The timing is particularly jarring because Selvidge had thrown two scoreless spring training innings just before the surgery, posting a 4-to-1 strikeout-to-walk ratio. Reports also indicated he had touched 97 mph on the radar gun, a promising velocity spike ahead of what was expected to be a defining season at Double-A.
Jonathan Mayo posted on social media: “Brock Selvidge, No. 15 Yankees prospect, recently had internal brace surgery on his left elbow; he’ll miss the 2026 season. Had pinched nerve in his left biceps that required surgery in 2024. Was back up to 97 mph early this spring.”
His 2025 numbers at Double-A Somerset were a struggle. Selvidge went 2-7 with a 4.68 ERA, an 18.9 percent strikeout rate, and a 12.2 percent walk rate across 19 games, 16 of which were starts. He also dealt with a pinched nerve in his left biceps in 2024 that required a separate surgery and limited him to just 16 appearances that year.
Because Selvidge is not on the 40-man roster, he will not land on the 60-day injured list or accrue major league service time. He was not considered a candidate to help the big-league club early in 2026. But the hope had been that a strong first half at Double-A could put him in position for an emergency role later this summer. That option no longer exists.

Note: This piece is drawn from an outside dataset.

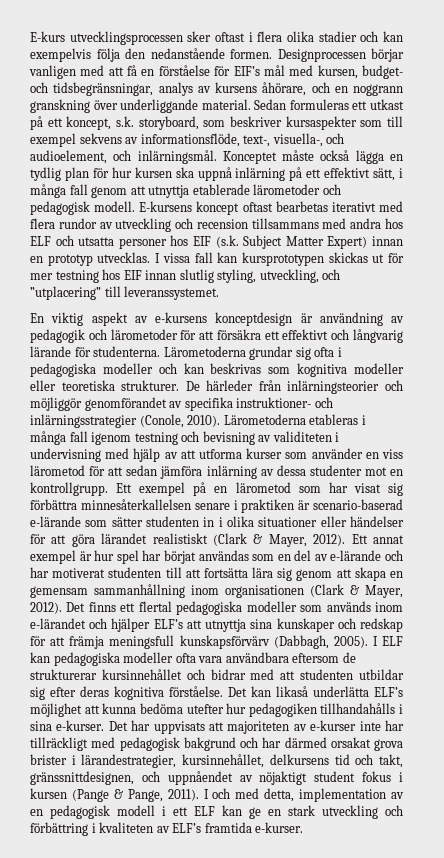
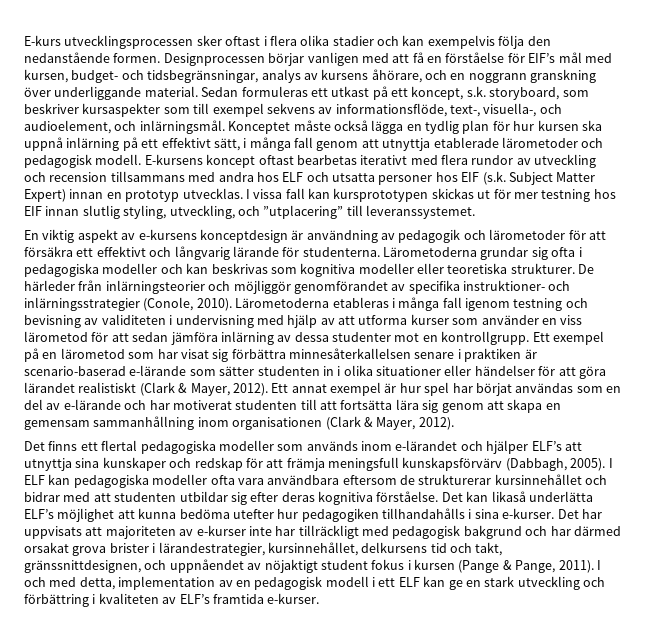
- Ett annat exempel är hur spel har börjat användas som en del av e-lärande och har motiverat studenten till att fortsätta lära sig genom att skapa en gemensam sammanhållning inom organisationen (Clark & Mayer, 2012). Det finns ett flertal pedagogiska modeller som används inom e-lärandet och hjälper ELF’s att utnyttja sina kunskaper och redskap för att främja meningsfull kunskapsförvärv (Dabbagh, 2005).
+ Ett annat exempel är hur spel har börjat användas som en del av e-lärande och har motiverat studenten till att fortsätta lära sig genom att skapa en gemensam sammanhållning inom organisationen (Clark & Mayer, 2012).
+ Det finns ett flertal pedagogiska modeller som används inom e-lärandet och hjälper ELF’s att utnyttja sina kunskaper och redskap för att främja meningsfull kunskapsförvärv (Dabbagh, 2005).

A thin margin for error in the pitching depth chart
The Yankees now enter 2026 with three pitchers on the injured list at the big-league level before the first pitch is thrown. Cole, Rodon, and right-hander Clarke Schmidt are all opening the year unavailable.
Selvidge’s surgery adds another layer. He was not going to contribute to the major league roster in the first half in any direct way. But his presence at Double-A would have given the organization flexibility if trade conversations developed mid-season. A healthy Selvidge, even as a fringe piece, has trade value. A Selvidge recovering from UCL surgery does not.
The injury will require extra pitching prospects to hold their own in the first half of 2026 if the Yankees intend to make a deal without moving their most coveted arms. The organization does have depth options. Top pitching prospects Elmer Rodriguez and Carlos Lagrange could both debut in 2026. Clarke Schmidt is expected back at some point this season as well.
For now, the rotation picture remains in progress. Rodon’s live BP session on Monday was a step in the right direction. Selvidge’s surgery on Wednesday was a setback in the pipeline. Both items matter, just on different timelines and in different ways.